►

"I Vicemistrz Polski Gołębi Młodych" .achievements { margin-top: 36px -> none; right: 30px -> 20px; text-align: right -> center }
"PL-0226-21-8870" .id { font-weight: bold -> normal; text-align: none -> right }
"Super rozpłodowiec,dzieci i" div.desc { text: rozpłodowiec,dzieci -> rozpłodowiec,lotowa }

◄
►

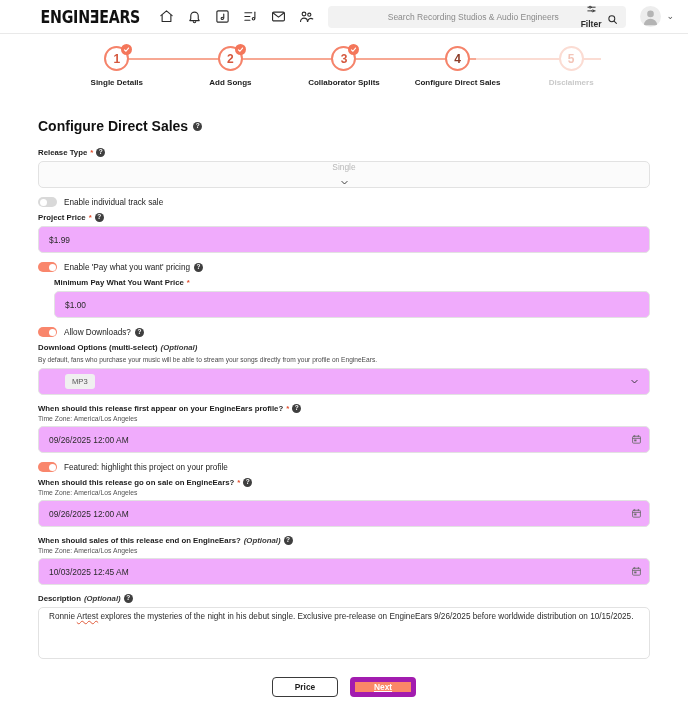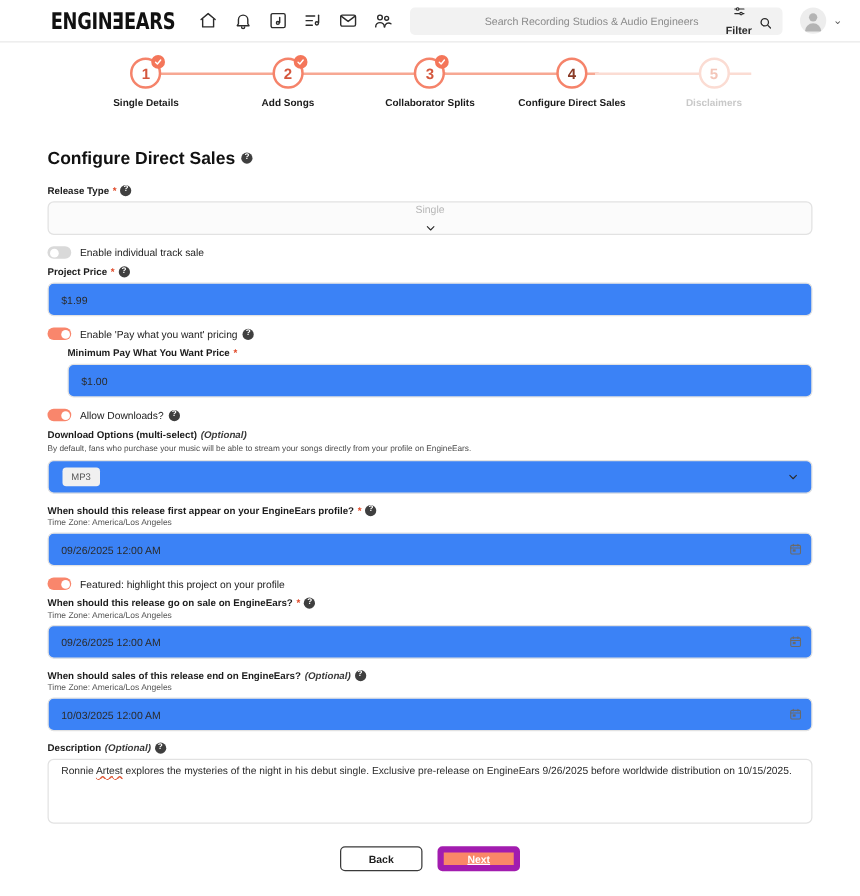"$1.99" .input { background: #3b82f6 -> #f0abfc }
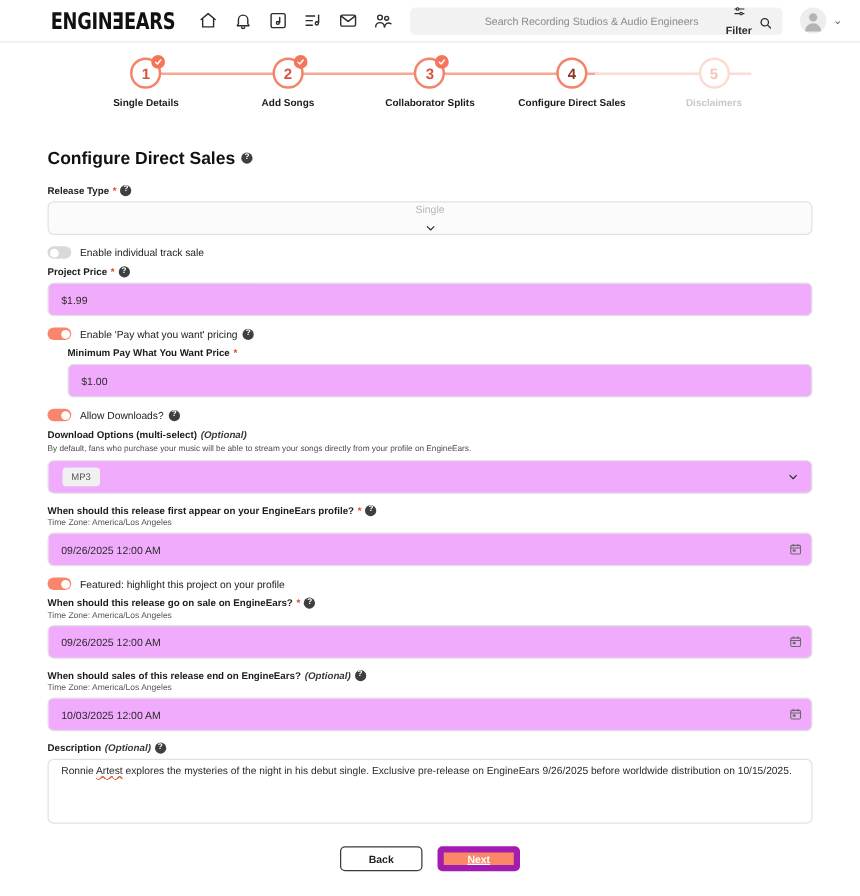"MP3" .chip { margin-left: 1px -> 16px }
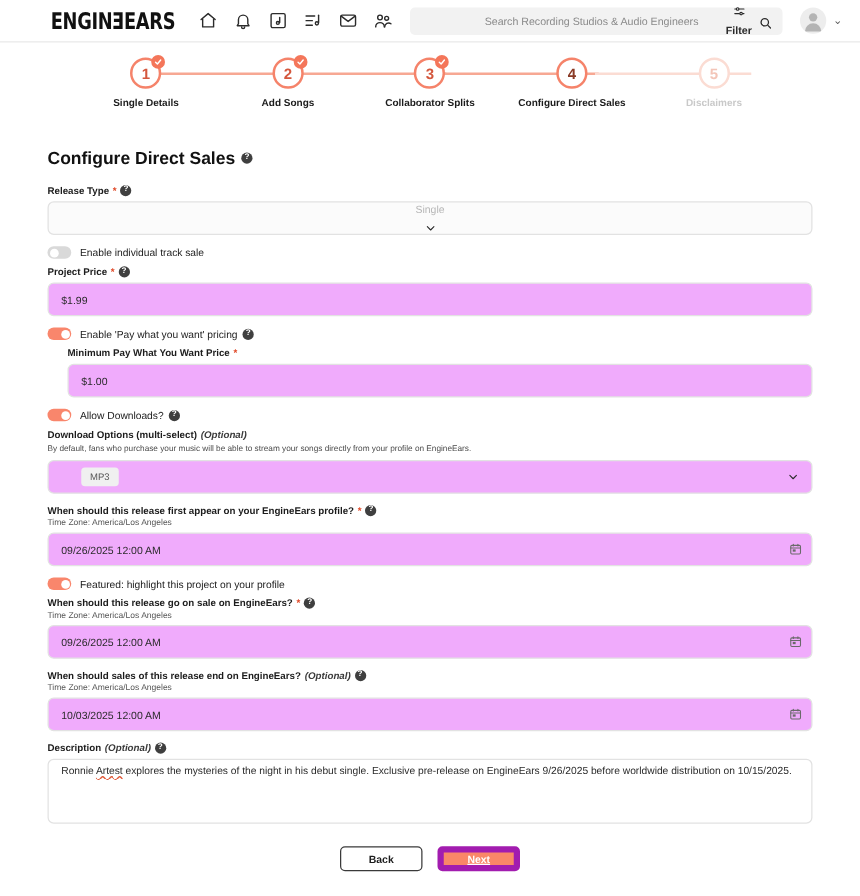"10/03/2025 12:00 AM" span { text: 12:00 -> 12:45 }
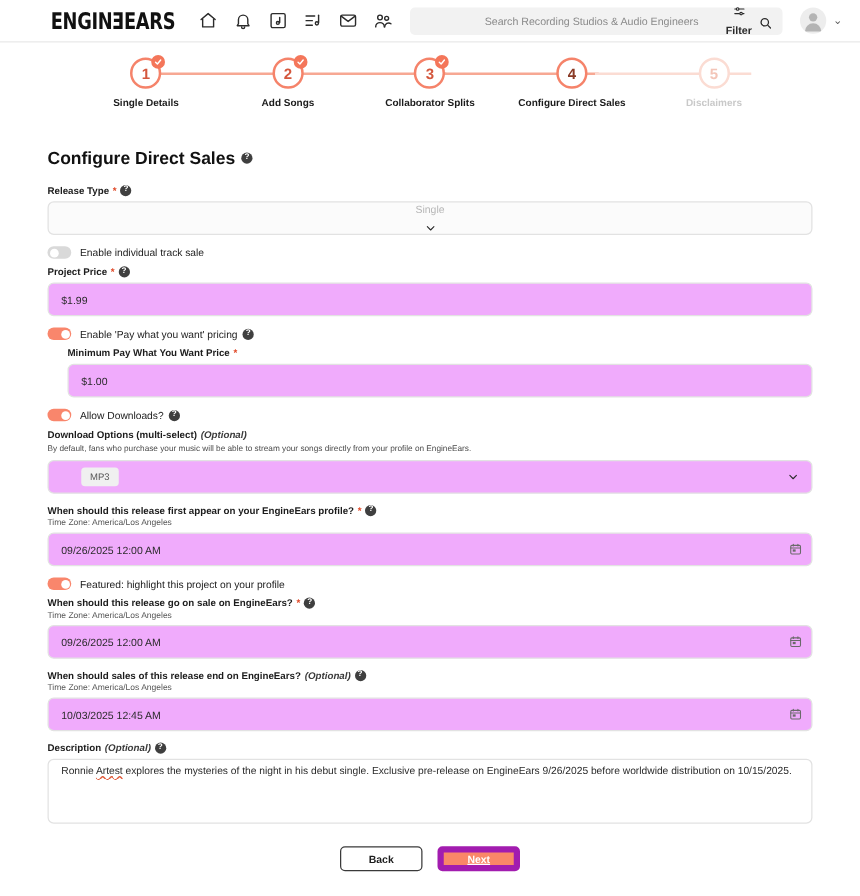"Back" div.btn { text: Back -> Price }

◄
►

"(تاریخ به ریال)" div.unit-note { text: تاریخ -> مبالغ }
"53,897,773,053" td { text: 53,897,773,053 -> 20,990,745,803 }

◄

## Exercise description
Leaving pictures out, output the lines of the data above from the one with "text: 12:00 ->" through the one with "text: Back ->", word for word.

## Answer below
"10/03/2025 12:00 AM" span { text: 12:00 -> 12:45 }
"Back" div.btn { text: Back -> Price }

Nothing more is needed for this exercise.